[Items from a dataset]
****
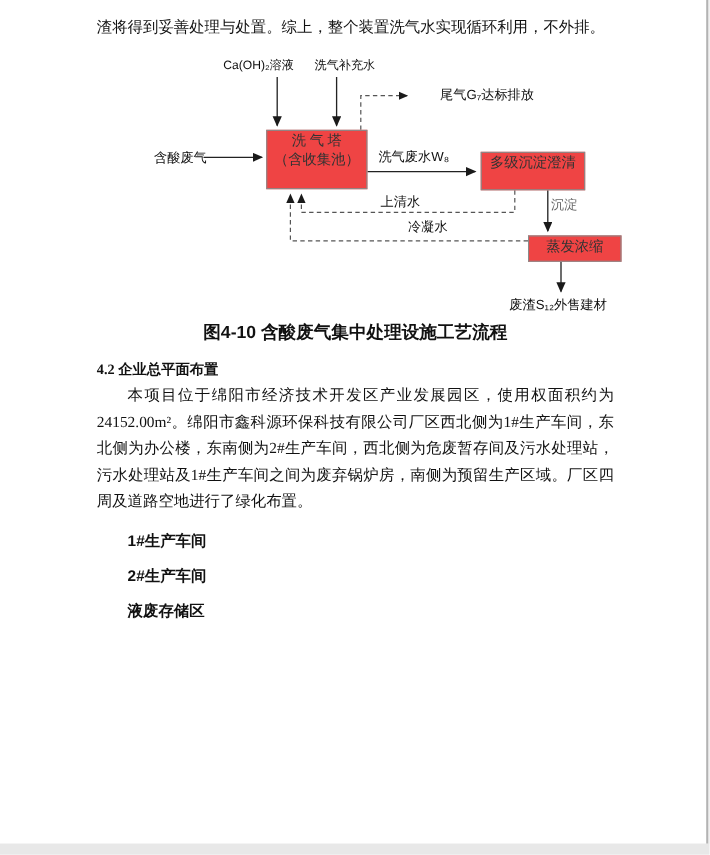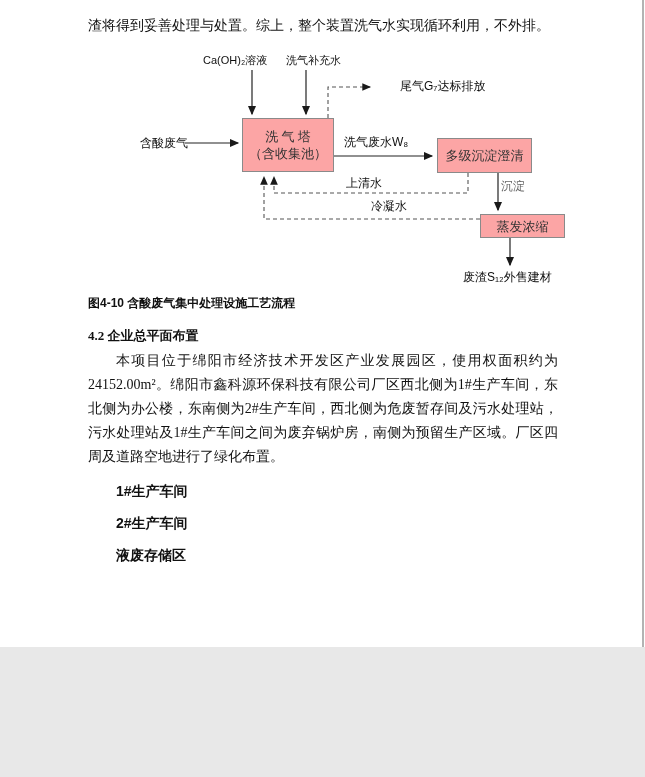--- a/index.html
+++ b/index.html
@@ -1,39 +1,39 @@
 <!DOCTYPE html>
 <html><head>
 <meta charset="utf-8">
 <style>
   html,body{margin:0;padding:0;background:#e8e8e8;}
   .page{
     position:relative;
-    width:645px;height:647px;
+    width:645px;height:767px;
     background:#ffffff;
     overflow:hidden;
     color:#111;
     font-family:"Liberation Serif","DejaVu Serif",serif;
     box-sizing:border-box;
     padding:14px 87px 0 88px;
   }
   .body-text{
     margin:0;
     font-size:14px;
     line-height:24px;
     text-align:justify;
     text-indent:2em;
   }
   .no-indent{text-indent:0;}
   .caption{
     margin:257px 0 0 0;
-    font-size:12px;
+    font-size:16px;
     line-height:16px;
     font-weight:bold;
-    text-align:left;
+    text-align:center;
     font-family:"Liberation Sans","DejaVu Sans",sans-serif;
   }
   .heading{
     margin:12px 0 0 0;
     font-size:13px;
     line-height:26px;
     font-weight:bold;
     font-family:"Liberation Serif","DejaVu Serif",serif;
   }
   .para-1{}
@@ -50,26 +50,25 @@
   
   .diagram{
     position:absolute;
     left:0;top:50px;
     width:645px;height:245px;
   }
   .diagram svg{position:absolute;left:0;top:0;}
   .dbox{
     position:absolute;
     border:1px solid #8a8a8a;
-    background:#fca5a5;
+    background:#ef4444;
     box-sizing:border-box;
     display:flex;
     flex-direction:column;
     align-items:center;
-    justify-content:center;
     font-size:13px;
     line-height:17px;
     color:#333;
     text-align:center;
     font-family:"Liberation Serif","DejaVu Serif",serif;
   }
   .dlabel{
     position:absolute;
     font-size:12px;
     line-height:13px;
****
§ ACTIVITY: If a line in the records holds the string "diagram", copy it.

§ ANSWER TO THIS PROBLEM:
   .diagram{
   .diagram svg{position:absolute;left:0;top:0;}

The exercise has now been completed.